Amidst the COVID-19 pandemic, initially infection in children was thought to be mild but subsequently case series of MIS-C were reported from the UK.2 3 11 Though the initially reported cases mentioned serious illness including shock and myocardial dysfunction, subsequent case series revealed a spectrum of hyperinflammatory states with varying severity.3 Latent class analysis to identify different subtypes of this syndrome revealed three subgroups based on underlying similarities: MIS-C without overlap with acute COVID-19 or KD (35% cases), MIS-C overlapping with severe acute COVID-19 (30% cases) and MIS-C overlapping with KD (35% cases).3 However, it is interesting to note that most of these cases of MIS-C developed after the acute infection (2–4 weeks later) rather than during the acute stage.11

Most of the cases of MIS-C have been reported from Europe and the USA, which is quite unlike the epidemiology of classic KD, which is much more common in children of Asian descent.6 The age profiles of children afflicted with MIS-C and KD are also quite different. Classic KD affects infants and young children, whereas MIS-C affects older children. These observations suggest that there is much more to the development of KD (genetics and environmental factors) than just the presence of an infectious trigger.

It is difficult to differentiate between classical KD and MIS-C as they have overlapping clinical features. Rowley has proposed a few differences.12 Abdominal pain significant enough to prompt advanced imaging and surgical consultation is rare in KD but quite characteristic of MIS-C. Severe lymphopaenia and myocardial dysfunction are characteristic of MIS-C but rare in KD. Although N-terminal pro-BNP is a potential biomarker of KD and reported to be elevated up to 7000 pg/mL, the extent of elevation is even higher in MIS-C.12 Our patient fulfilled the case definition for both atypical KD and MIS-C; however, the clinico-laboratory picture was more towards KD.

Guleria et al13 studied the clinical and laboratory profile of child who experienced recurrence of KD in children and reported that the mean age of incidence is 36 months, and the episodes of recurrence happens within 2 years of first episode. In our case, the recurrence occurred after 6 years. Almost 90% of the cases of classic KD occurs within 5 years of age, and recurrence is uncommon in older children.13

We hypothesise that in our patient, SARS-CoV-2 infection could be the possible trigger for the development of recurrence of KD with probability of underlying genetic susceptibility.8 The mysterious link between SARS-CoV-2 infection and KD is just unravelling with active research being done in this area. Detailed epidemiological, genetic and experimental research is needed to unravel the similarities and differences between MIS-C and KD which may answer the long-awaited question: what is the aetiology of KD?

Learning points

  • SARS-CoV-2 infection may lead to a spectrum of hyperinflammatory states in children that share peculiar similarities with Kawasaki disease (KD).

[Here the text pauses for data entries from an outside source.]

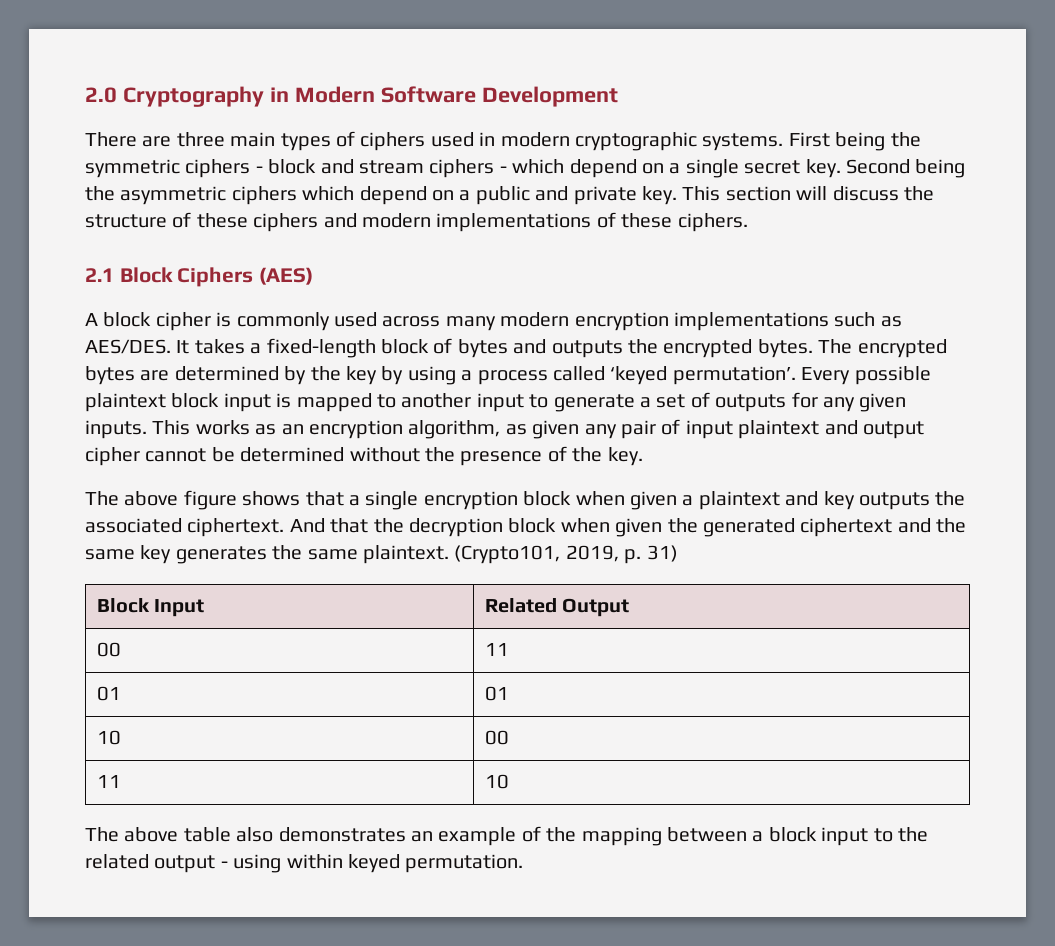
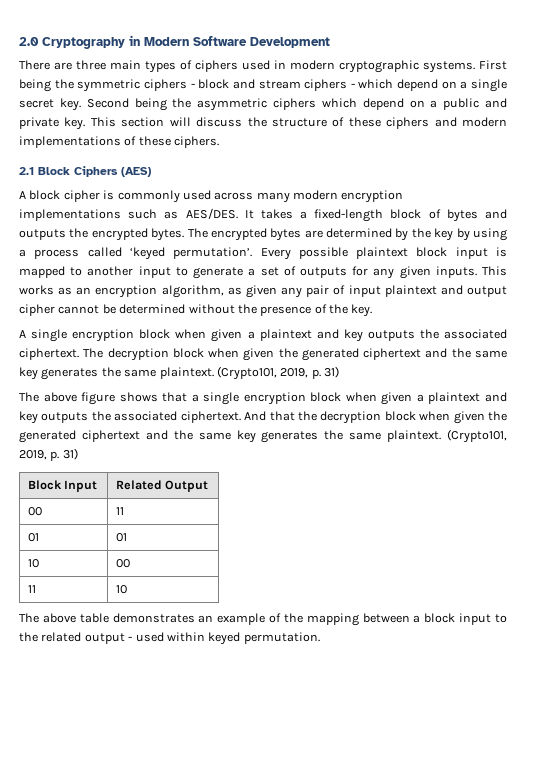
(643, 456) none -> [19,329,507,342] [19,348,507,361] [19,366,339,380] // A single encryption block when given a plaintext and key outputs the associated ciphertext. The decryption block when given the generated ciphertext and the same key generates the same plaintext. (Crypto101, 2019, p. 31)
[236,827,274,842] also -> (109, 618) none
[233,854,282,873] using -> [135,632,164,642] used

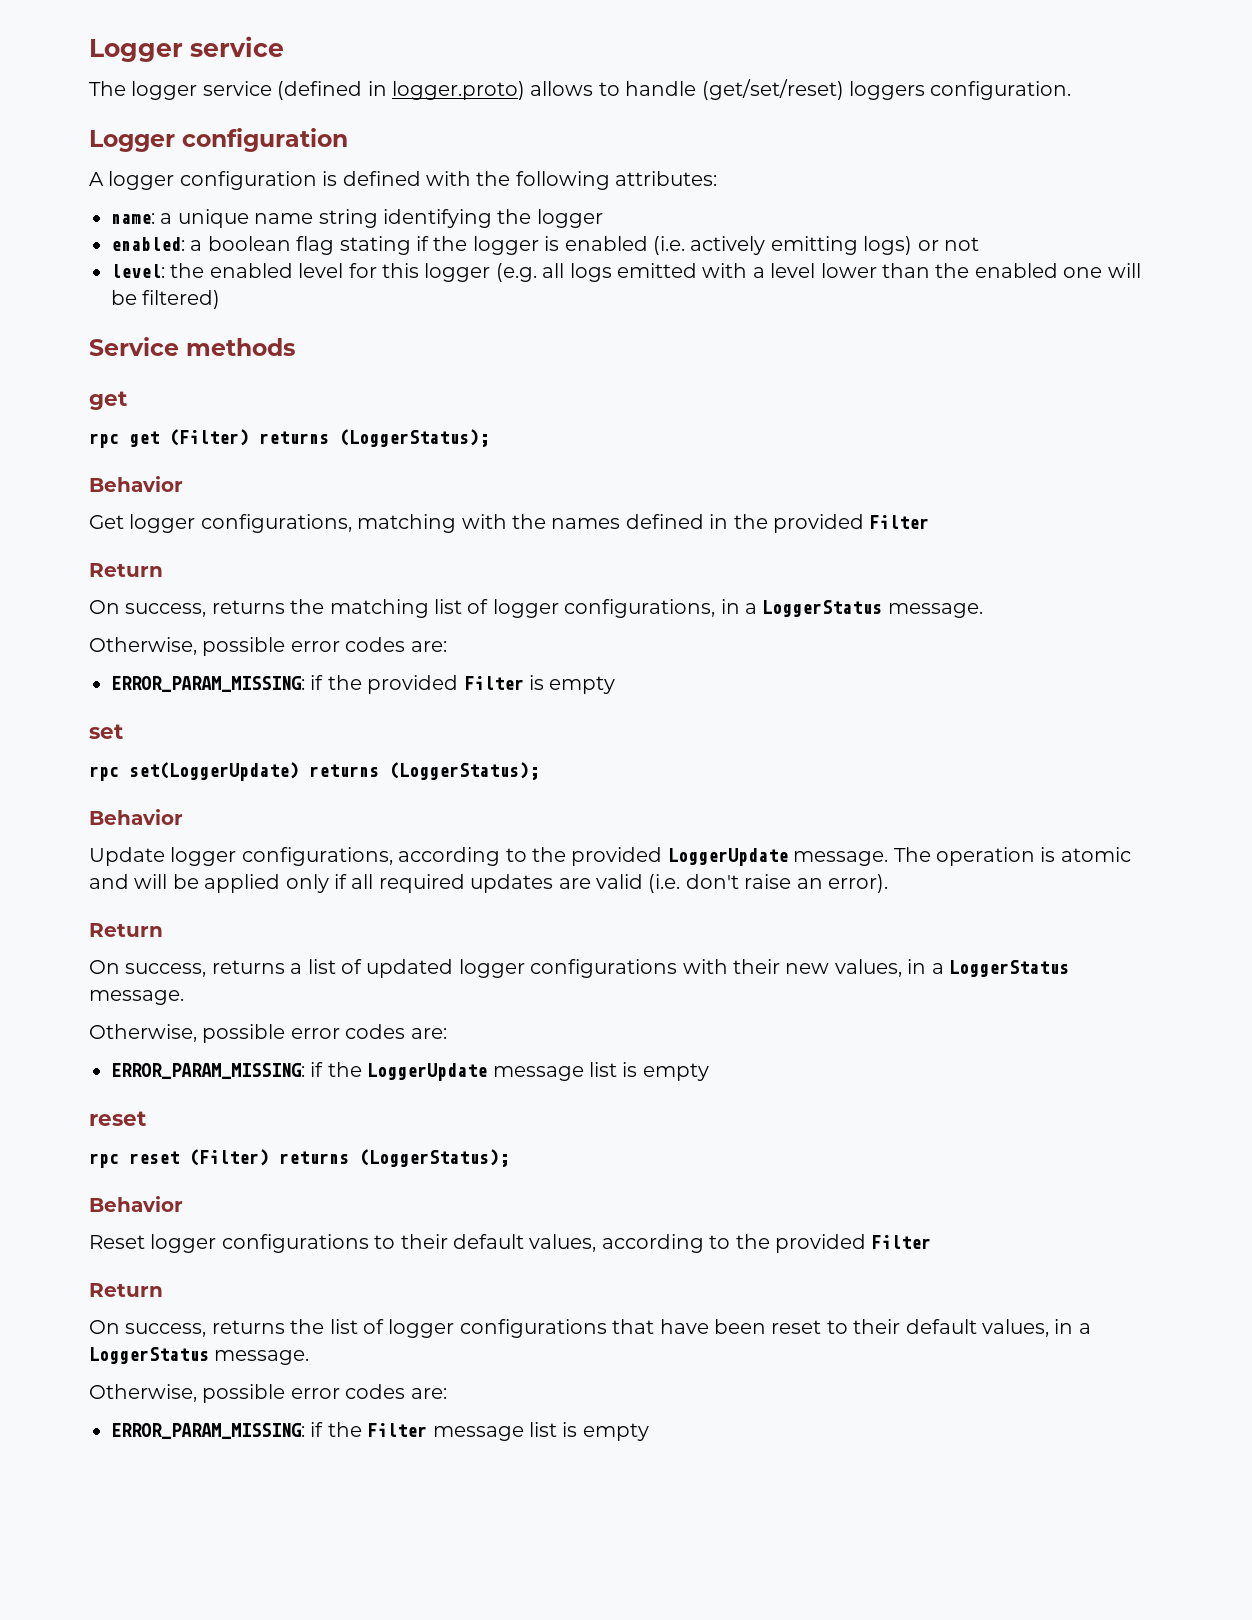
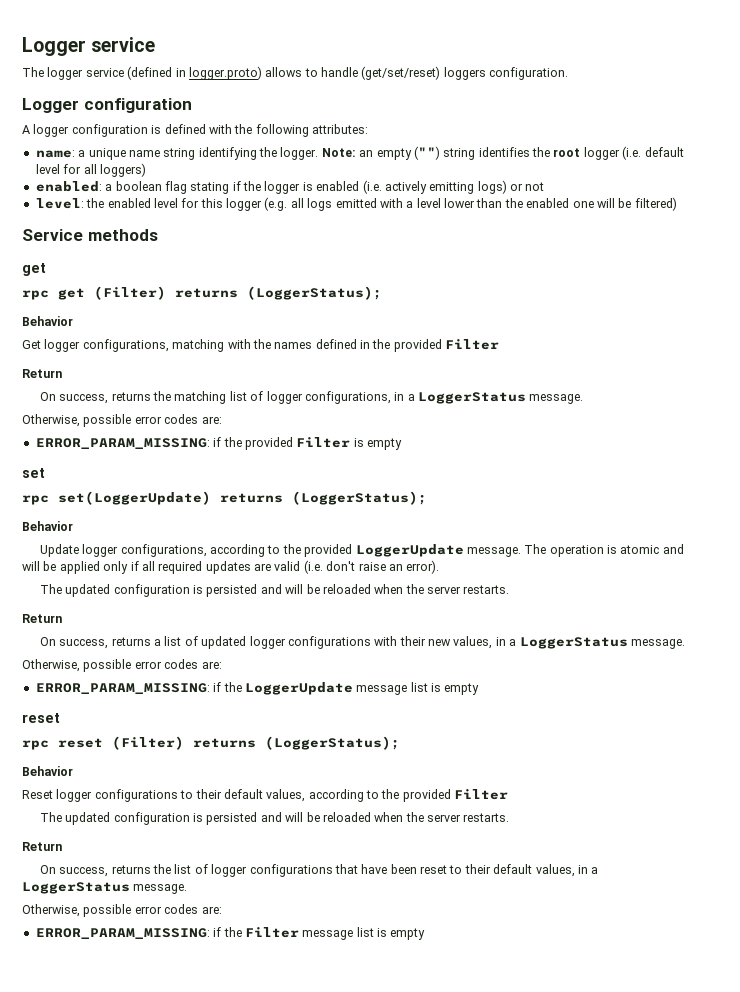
[536,209,603,228] logger -> [280,146,684,160] [35,163,146,177] logger. Note: an empty ("") string identifies the root logger (i.e. default level for all loggers)
(888, 883) none -> [39,584,510,597] // The updated configuration is persisted and will be reloaded when the server restarts.
(932, 1242) none -> [39,812,510,825] // The updated configuration is persisted and will be reloaded when the server restarts.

  • Classic KD is usually seen in infants and young children unlike multisystem inflammatory syndrome in children (MIS-C) which is uniformly seen in older children.

  • Though there are differences in the clinical presentation of MIS-C and classic KD, treatment principles remain the same.

  • Early diagnosis and therapy lead to prompt clinical response in both MIS-C and KD.

  • More research is warranted to unravel the mysterious link between SARS-CoV-2 infection and KD.

References

Footnotes

  • Twitter @infectious disease

  • Contributors AR and DR: literature review. AR, SC and DR: manuscript writing. AR, AG and SC: clinical management of the patient. AG: provided paediatric cardiology support.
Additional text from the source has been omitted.